つるバラに合う、五線譜に散らばる音符のような赤い実|花の道しるべ from 京都
Barry McGee、杉本博司、塩田千春、荒木経惟、井田幸昌…。現代アートの第一線で活躍するアーティストたちの作品が迎えてくれる。ジュニアスイートに何気なく置かれたデスクは、倉俣史朗の「TSUKUBA」。細部にまでこだわりが見られる。
京都市の中心部、西洞院通に面した「node hotel」。“アートコレクターの住まい”をコンセプトにしたホテルで、暮らしの中でアートを身近に感じられる。設計は、友人の竹内誠一郎くん。安藤忠雄氏の下で学んだ若手建築家だ。コンクリート打ちっ放しのシンプルでスタイリッシュな空間で、アートの存在感が際立つ。美しいPコン*へのこだわりは、安藤先生譲り。

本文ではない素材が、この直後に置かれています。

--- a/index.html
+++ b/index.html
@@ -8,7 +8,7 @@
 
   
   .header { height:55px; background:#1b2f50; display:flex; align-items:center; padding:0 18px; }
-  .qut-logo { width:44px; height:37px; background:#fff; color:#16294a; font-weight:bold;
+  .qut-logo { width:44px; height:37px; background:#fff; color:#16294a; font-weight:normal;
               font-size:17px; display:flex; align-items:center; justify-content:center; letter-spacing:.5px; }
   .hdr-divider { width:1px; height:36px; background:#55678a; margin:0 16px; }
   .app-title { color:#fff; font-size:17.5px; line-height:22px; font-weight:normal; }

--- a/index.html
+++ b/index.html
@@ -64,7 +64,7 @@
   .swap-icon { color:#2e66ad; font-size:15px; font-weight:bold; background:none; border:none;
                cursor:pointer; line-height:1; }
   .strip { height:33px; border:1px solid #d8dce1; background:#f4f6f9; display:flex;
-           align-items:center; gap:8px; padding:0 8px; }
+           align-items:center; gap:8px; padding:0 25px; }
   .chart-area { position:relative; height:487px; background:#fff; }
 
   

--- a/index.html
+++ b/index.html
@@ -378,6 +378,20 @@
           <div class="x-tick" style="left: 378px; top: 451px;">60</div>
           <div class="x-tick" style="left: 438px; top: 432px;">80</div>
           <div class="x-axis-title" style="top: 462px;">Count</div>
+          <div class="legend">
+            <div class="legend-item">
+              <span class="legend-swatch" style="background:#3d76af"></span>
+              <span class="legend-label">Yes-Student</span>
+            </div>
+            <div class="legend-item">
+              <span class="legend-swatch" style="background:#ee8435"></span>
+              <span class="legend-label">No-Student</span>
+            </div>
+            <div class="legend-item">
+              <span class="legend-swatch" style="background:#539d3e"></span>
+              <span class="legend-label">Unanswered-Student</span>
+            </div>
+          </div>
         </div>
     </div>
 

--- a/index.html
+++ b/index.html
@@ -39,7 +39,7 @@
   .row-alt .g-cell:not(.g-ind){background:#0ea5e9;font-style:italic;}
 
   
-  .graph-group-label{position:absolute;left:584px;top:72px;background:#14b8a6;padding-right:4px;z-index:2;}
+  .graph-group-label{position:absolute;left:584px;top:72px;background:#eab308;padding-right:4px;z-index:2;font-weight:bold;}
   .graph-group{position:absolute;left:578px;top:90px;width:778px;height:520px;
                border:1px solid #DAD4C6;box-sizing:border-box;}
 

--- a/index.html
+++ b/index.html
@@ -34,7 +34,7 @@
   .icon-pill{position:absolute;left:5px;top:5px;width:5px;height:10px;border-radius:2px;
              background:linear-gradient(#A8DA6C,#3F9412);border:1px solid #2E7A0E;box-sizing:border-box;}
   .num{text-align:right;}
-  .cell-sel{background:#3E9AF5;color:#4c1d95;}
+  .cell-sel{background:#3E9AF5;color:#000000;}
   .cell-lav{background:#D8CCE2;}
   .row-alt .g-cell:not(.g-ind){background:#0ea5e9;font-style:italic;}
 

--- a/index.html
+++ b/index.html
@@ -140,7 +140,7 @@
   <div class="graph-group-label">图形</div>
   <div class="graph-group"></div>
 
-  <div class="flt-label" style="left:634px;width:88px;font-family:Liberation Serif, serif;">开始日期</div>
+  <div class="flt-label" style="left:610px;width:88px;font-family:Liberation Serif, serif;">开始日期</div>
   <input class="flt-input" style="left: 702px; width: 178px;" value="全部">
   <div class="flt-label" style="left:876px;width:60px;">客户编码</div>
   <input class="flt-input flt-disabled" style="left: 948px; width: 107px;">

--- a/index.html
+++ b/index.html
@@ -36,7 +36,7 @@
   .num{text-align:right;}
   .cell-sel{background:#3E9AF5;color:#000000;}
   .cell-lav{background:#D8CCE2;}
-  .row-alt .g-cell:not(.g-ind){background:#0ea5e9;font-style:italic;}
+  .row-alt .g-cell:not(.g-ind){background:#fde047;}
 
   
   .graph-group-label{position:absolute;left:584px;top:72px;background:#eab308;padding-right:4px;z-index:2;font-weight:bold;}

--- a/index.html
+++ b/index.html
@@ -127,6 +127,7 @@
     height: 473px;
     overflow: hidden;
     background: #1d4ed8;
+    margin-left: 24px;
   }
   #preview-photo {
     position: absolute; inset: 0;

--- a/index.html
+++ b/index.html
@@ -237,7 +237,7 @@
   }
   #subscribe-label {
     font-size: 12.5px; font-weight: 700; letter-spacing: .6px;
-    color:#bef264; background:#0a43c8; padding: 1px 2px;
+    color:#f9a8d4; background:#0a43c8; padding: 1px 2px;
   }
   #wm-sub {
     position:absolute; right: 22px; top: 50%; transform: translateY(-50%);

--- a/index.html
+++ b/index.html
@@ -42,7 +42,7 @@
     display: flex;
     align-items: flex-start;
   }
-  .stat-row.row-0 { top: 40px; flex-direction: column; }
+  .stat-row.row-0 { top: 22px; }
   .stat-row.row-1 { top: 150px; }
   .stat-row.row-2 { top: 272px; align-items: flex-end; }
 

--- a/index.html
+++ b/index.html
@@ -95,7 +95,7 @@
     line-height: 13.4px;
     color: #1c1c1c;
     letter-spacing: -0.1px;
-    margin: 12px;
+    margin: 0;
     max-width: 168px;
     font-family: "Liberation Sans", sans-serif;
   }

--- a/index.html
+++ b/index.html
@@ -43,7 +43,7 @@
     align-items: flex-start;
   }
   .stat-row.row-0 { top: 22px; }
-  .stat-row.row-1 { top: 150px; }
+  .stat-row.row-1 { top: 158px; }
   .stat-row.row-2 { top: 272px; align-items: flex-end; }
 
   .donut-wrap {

このホテルを常宿にしている東京の友人も多い。ファッションイベントやレセプションにもよく使われるので、私もよくお邪魔している。一度、このような場で花をいけたいと考えていたのが、昨年の朝日新聞の連載(昨年8月には、安藤忠雄氏設計の「京都府立陶板名画の庭*」に蓮をいけた作品を紹介した)で実現した。
花を飾る場として選んだのは、1階のパブリックスペース。カフェ、レストラン、バー、と時間によって様々な使い方ができる、使い勝手のよい空間だ。
モノトーンで落ち着いた空間に、野暮な花は似合わない。すぐに思い浮かんだのがエジプトの瓶だ。先代である祖父が集めた器の一つで、私の好みの器の一つ。金属製で、黒地に金で植物文様が描かれている。何よりシルエットが美しい。肩の張り具合といい、くびれ具合といい、鍛え抜かれた肉体美に通じる絶妙なフォルム。シックで洗練された空間にぴったりだ。
花は、サルトリイバラにつるバラ。こちらも、好みの組み合わせだ。サルトリイバラはその名の通り、棘があり、赤い実をつける。折れ曲がった枝ぶりが特徴的。リズミカルな実の付き方は、五線譜に散らばる音符を連想させる。
サルトリイバラとつるバラは相性がよい。いずれも棘があり、流れるような曲線美が持ち味。つるバラは品種も多様で、色や形状の異なるつるバラを取り合わせるのも楽しい。入手しづらいのが難点だが、その魅力は他に代えがたい。
以前、寺田倉庫の画材ラボ「PIGMENT TOKYO」でもこの取り合わせを披露した。4500色におよぶ顔料や200種類を超える古墨など希少な伝統画材が取り揃えられた空間。色鮮やかな背景は、node hotelとは対照的。同じ作品でも、季節が違うと見え方が変わってくるのがおもしろい。node hotelの作品は熟した赤い実が見ごろだが、PIGMENT TOKYOの作品は10月上旬で青い実が少しずつ色づく頃。緑から黄、橙から赤へと移りゆく微妙な色合いには、また異なる魅力がある。丸くて愛らしい葉もまだ落ちずに残っていて、有機的で柔らかい印象に。背景に合わせて、バラの花色も心持ち華やかめに。
この好みの取り合わせ、今年はどこで披露しようか。